PHOENIX -- Ohio State tailback Maurice Clarett, upset over missing the funeral of a lifelong friend, said Monday that colleges care more about football than they do about life.

I guess football's more important than a person's life to them. That's why I'm ready to get this game over and go back home.
Maurice Clarett

Speaking prior to the No. 2-ranked Buckeyes' showdown for the national title against Miami in the Tostitos Fiesta Bowl on Friday, Clarett said Ohio State "gave him the runaround" when he asked to fly home for the service Monday.

"They didn't really give me an answer to the question," he said of university officials. "I guess football's more important than a person's life to them. That's why I'm ready to get this game over and go back home."
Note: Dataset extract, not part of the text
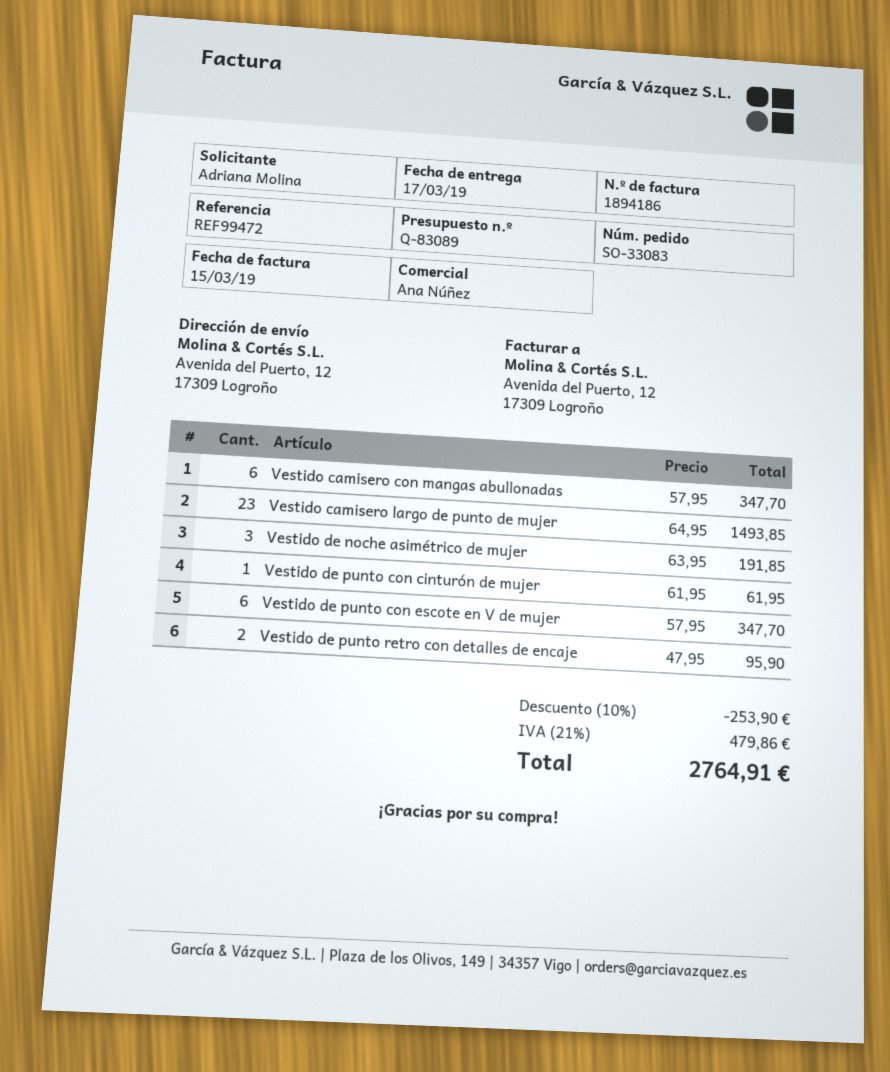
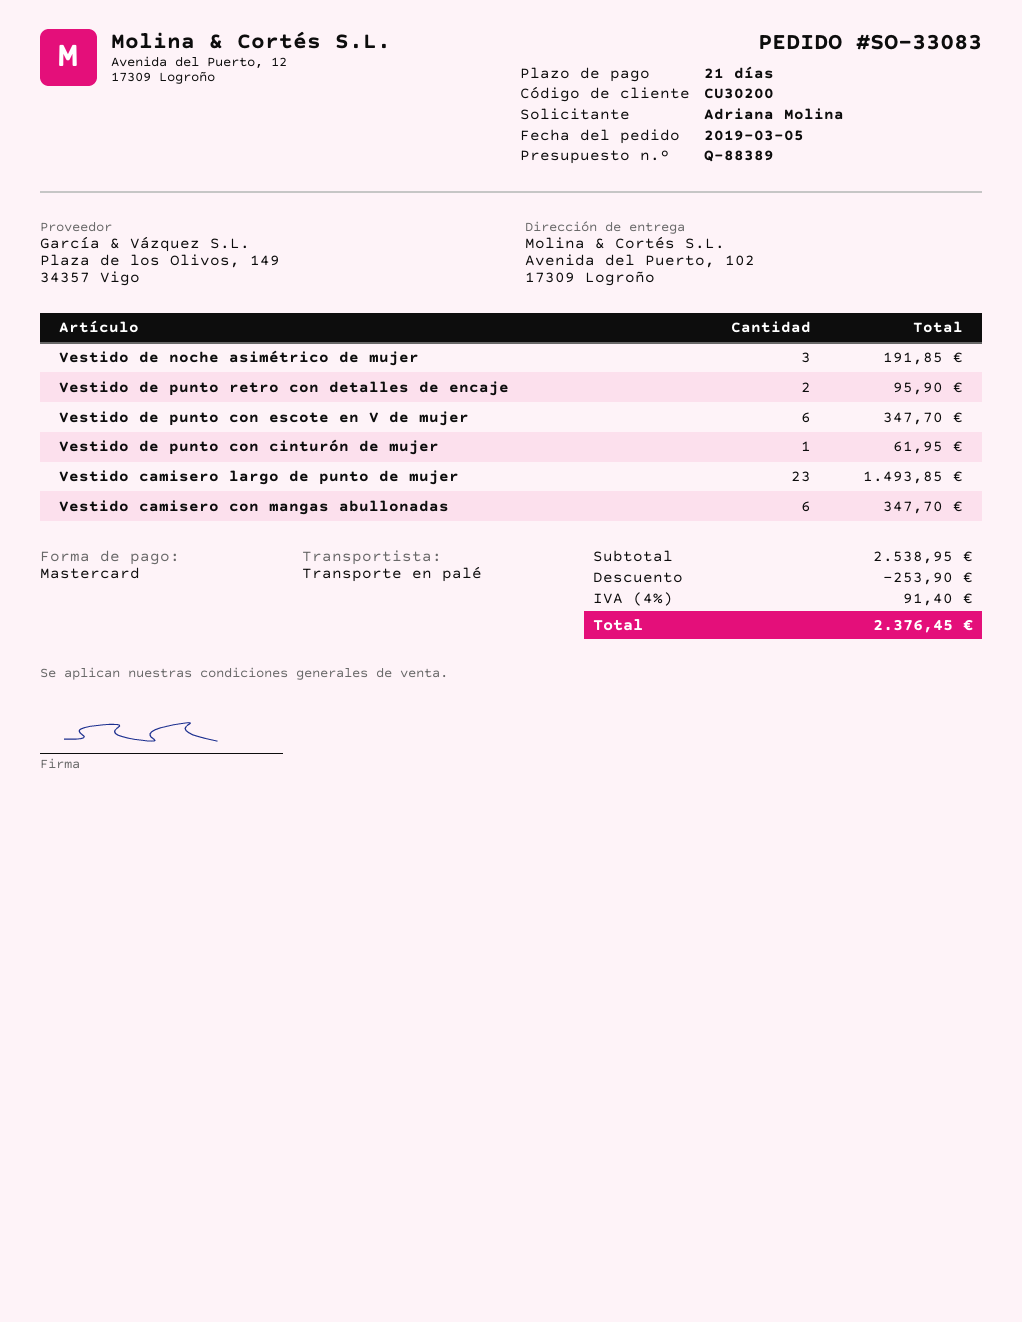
quote number: Q-83089 -> Q-88389
ship to: Avenida del Puerto, 12, 17309 Logroño -> Avenida del Puerto, 102, 17309 Logroño
tax: 21% = 479.86 -> 4% = 91.40
total: 2764.91 -> 2376.45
Clarett set Ohio State freshman records this season with 1,190 yards rushing and 16 touchdowns.

Ohio State sports information director Steve Snapp said he was unaware of Clarett's request to fly home to Youngstown, Ohio. Snapp said he was aware only that Clarett's friend was killed.

Ohio State athletics director Andy Geiger was not immediately available to comment.

Clarett declined to give the name of his friend, who he said was shot last week.

He said he was affected not only by the death but by Ohio State's response.

"I'm kind of messed up now because they jerked me kind of," Clarett said. "I really wanted to go back. I'm not really supposed to be here. But it's cool. Things happen in life, there's bumps in the road like everything else. But I'll be all right."

Earlier in the season, Clarett had talked about other friends who had not been able to escape the streets in the Rust Belt city. He said he had lost several friends and relatives and that he thought of them every day when he considered how fortunate he was to have a scholarship and the opportunity to better himself.

Clarett said it was difficult to keep a football game in perspective in light of what is going on back home.

"Life's a whole lot more important than football, you know what I mean? We hold the national championship but they won't talk about the homeless and the poor," he said. "We're sitting here in this old grand hotel, things like that, but we can't feed the homeless or poor. ... It's a game."

Clarett was a toddler when his father left home. His mother, Michelle, is the chief deputy clerk for the municipal court in Youngstown.

As he was growing up, he saw people killed in the streets. Once he was playing football in the street when a boy sitting nearby was killed in a drive-by shooting. Another time, Clarett was sitting on the front porch of the house he shared with his mother, grandmother, two brothers and 11 cousins. They saw a neighbor's friend get shot in the chest, crawl into Clarett's front yard and bleed to death.

Clarett said his goal was to funnel money back to people who need it the most.

"You go through downtown Columbus, you've got people sleeping on sidewalks. You know what I mean? And they're giving us scholarships and they're selling 100,000 tickets every game," he said.

"It's the richest part of Columbus, downtown, but you're walking past bums and homeless people. This is wintertime, it's like 19 degrees down there. They're sleeping in boxes and little covers. It don't make any sense to me."